● **Exercise requirements**
Could you reproduce every record below exactly, excluding all pictures?

Input material: Begin

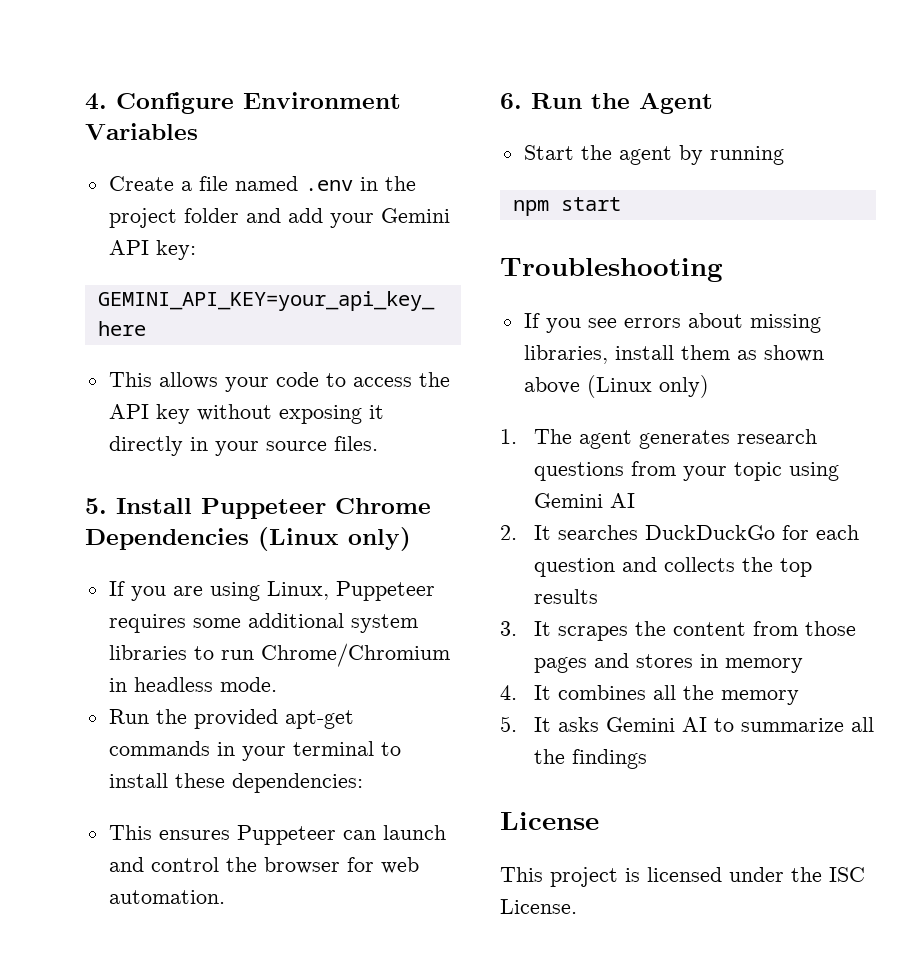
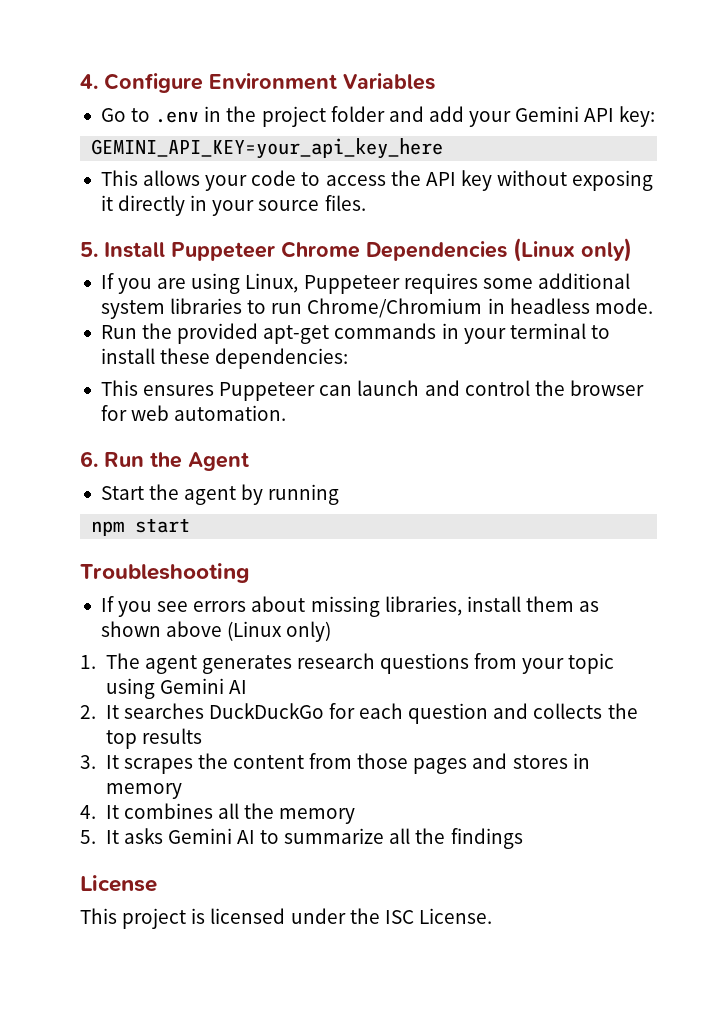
- Create a file named .env in the project folder and add your Gemini API key:
+ Go to .env in the project folder and add your Gemini API key:

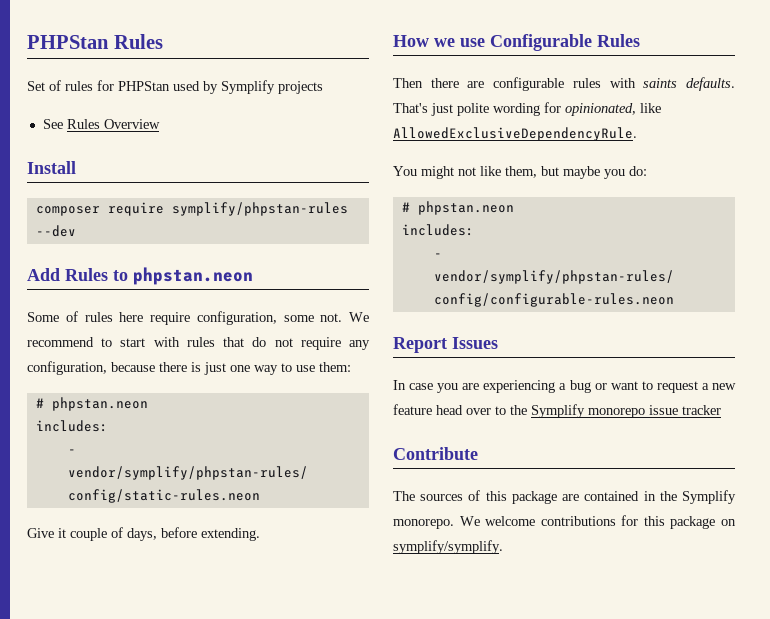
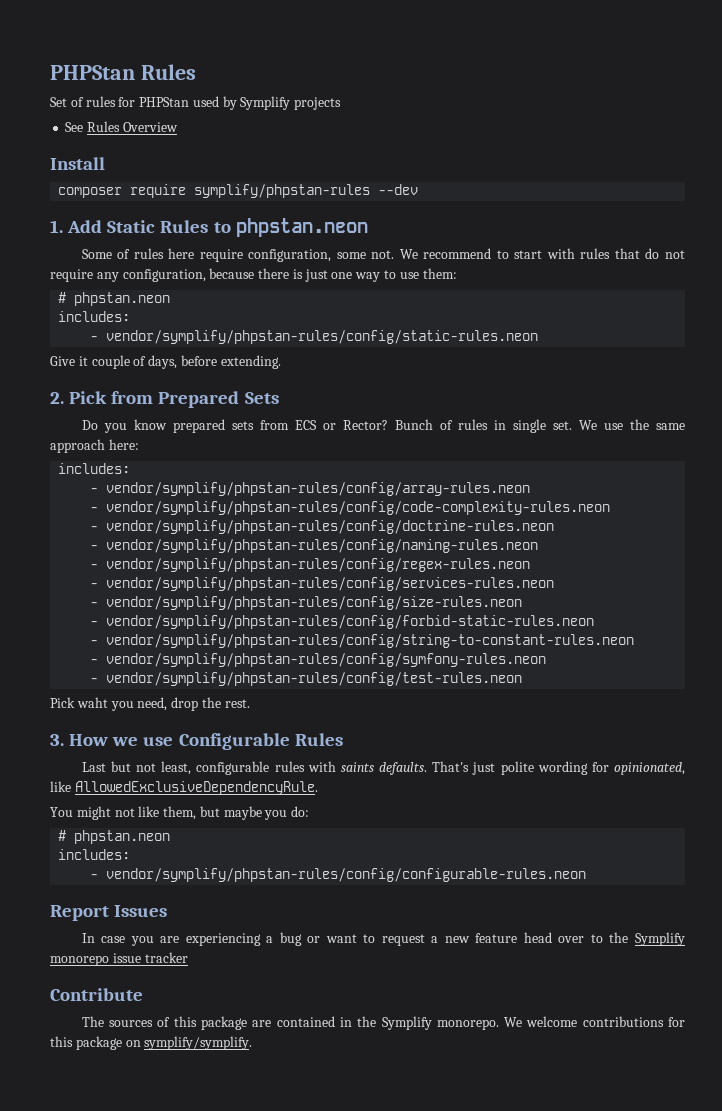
- Add Rules to phpstan.neon
+ 1. Add Static Rules to phpstan.neon
- How we use Configurable Rules
+ 2. Pick from Prepared Sets
+ Do you know prepared sets from ECS or Rector? Bunch of rules in single set. We use the same approach here:
+ includes:
+ - vendor/symplify/phpstan-rules/config/array-rules.neon
+ - vendor/symplify/phpstan-rules/config/code-complexity-rules.neon
+ - vendor/symplify/phpstan-rules/config/doctrine-rules.neon
+ - vendor/symplify/phpstan-rules/config/naming-rules.neon
+ - vendor/symplify/phpstan-rules/config/regex-rules.neon
+ - vendor/symplify/phpstan-rules/config/services-rules.neon
+ - vendor/symplify/phpstan-rules/config/size-rules.neon
+ - vendor/symplify/phpstan-rules/config/forbid-static-rules.neon
+ - vendor/symplify/phpstan-rules/config/string-to-constant-rules.neon
+ - vendor/symplify/phpstan-rules/config/symfony-rules.neon
+ - vendor/symplify/phpstan-rules/config/test-rules.neon
+ Pick waht you need, drop the rest.
+ 3. How we use Configurable Rules
- Then there are configurable rules with saints defaults.
+ Last but not least, configurable rules with saints defaults.

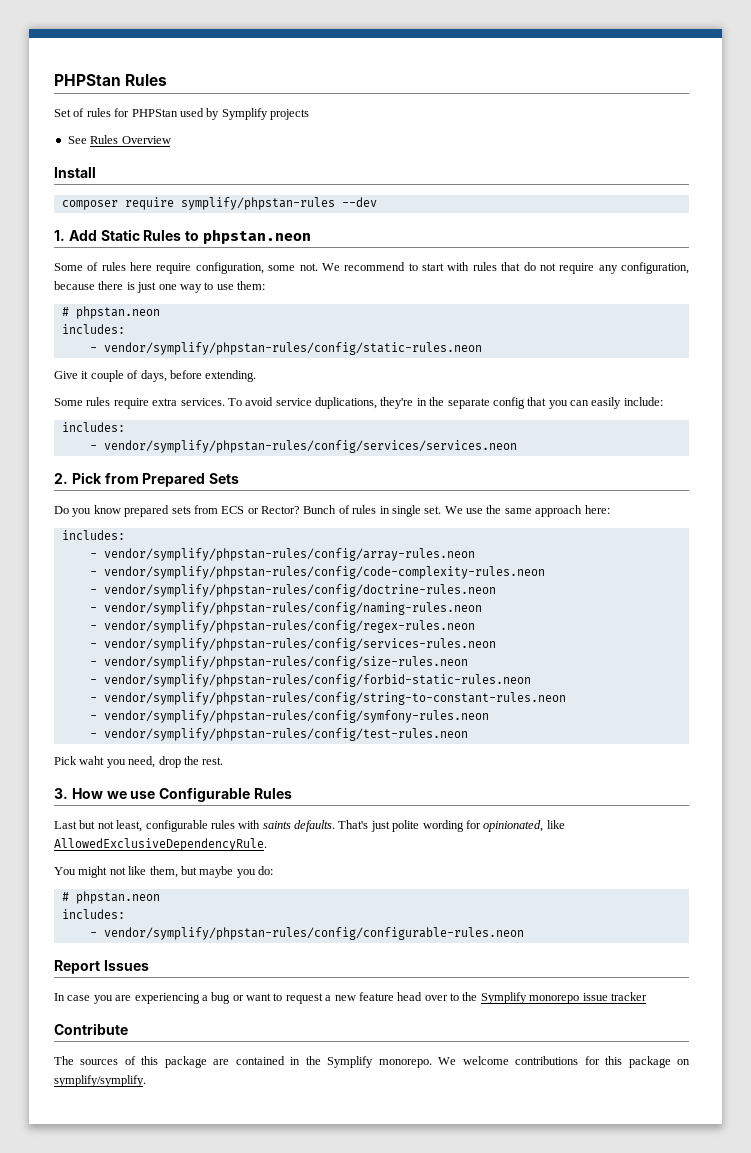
+ Some rules require extra services. To avoid service duplications, they're in the separate config that you can easily include:
+ includes:
+ - vendor/symplify/phpstan-rules/config/services/services.neon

Input material: End

● **Task answer**
- Create a file named .env in the project folder and add your Gemini API key:
+ Go to .env in the project folder and add your Gemini API key:

- Add Rules to phpstan.neon
+ 1. Add Static Rules to phpstan.neon
- How we use Configurable Rules
+ 2. Pick from Prepared Sets
+ Do you know prepared sets from ECS or Rector? Bunch of rules in single set. We use the same approach here:
+ includes:
+ - vendor/symplify/phpstan-rules/config/array-rules.neon
+ - vendor/symplify/phpstan-rules/config/code-complexity-rules.neon
+ - vendor/symplify/phpstan-rules/config/doctrine-rules.neon
+ - vendor/symplify/phpstan-rules/config/naming-rules.neon
+ - vendor/symplify/phpstan-rules/config/regex-rules.neon
+ - vendor/symplify/phpstan-rules/config/services-rules.neon
+ - vendor/symplify/phpstan-rules/config/size-rules.neon
+ - vendor/symplify/phpstan-rules/config/forbid-static-rules.neon
+ - vendor/symplify/phpstan-rules/config/string-to-constant-rules.neon
+ - vendor/symplify/phpstan-rules/config/symfony-rules.neon
+ - vendor/symplify/phpstan-rules/config/test-rules.neon
+ Pick waht you need, drop the rest.
+ 3. How we use Configurable Rules
- Then there are configurable rules with saints defaults.
+ Last but not least, configurable rules with saints defaults.

+ Some rules require extra services. To avoid service duplications, they're in the separate config that you can easily include:
+ includes:
+ - vendor/symplify/phpstan-rules/config/services/services.neon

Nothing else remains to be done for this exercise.